Skip the pictures and copy all the data that follows exactly.

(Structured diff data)
◇ ◇ ◇

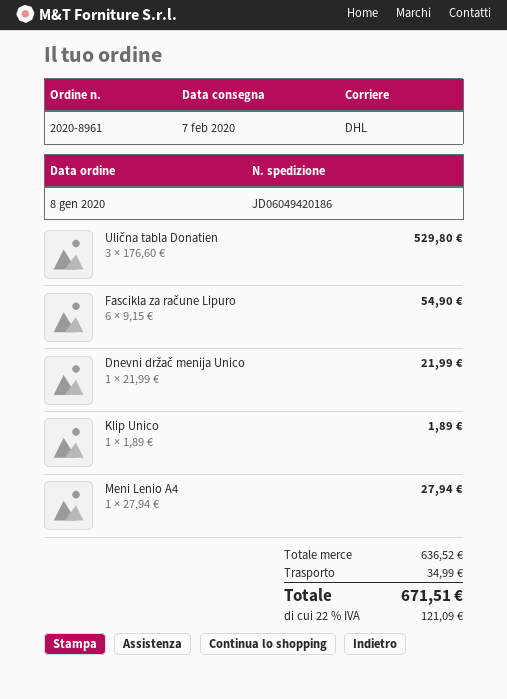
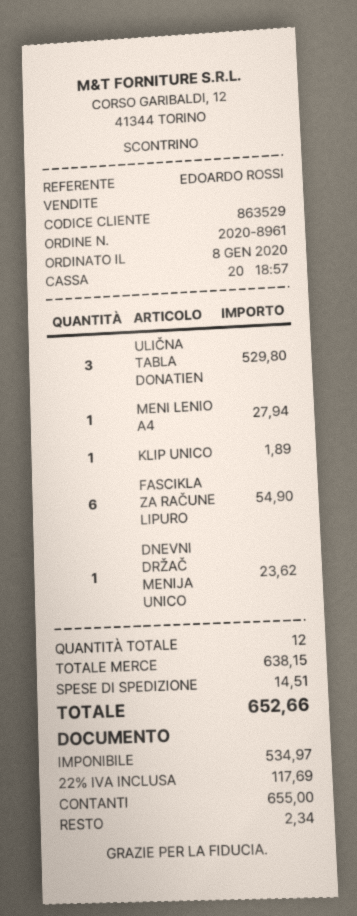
Dnevni držač menija Unico: 1 for 21.99 -> 1 for 23.62
subtotal: 636.52 -> 638.15
shipping: 34.99 -> 14.51
tax: 22% = 121.09 -> 22% = 117.69
total: 671.51 -> 652.66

◇ ◇ ◇

## YOUR SOLUTION:
Dnevni držač menija Unico: 1 for 21.99 -> 1 for 23.62
subtotal: 636.52 -> 638.15
shipping: 34.99 -> 14.51
tax: 22% = 121.09 -> 22% = 117.69
total: 671.51 -> 652.66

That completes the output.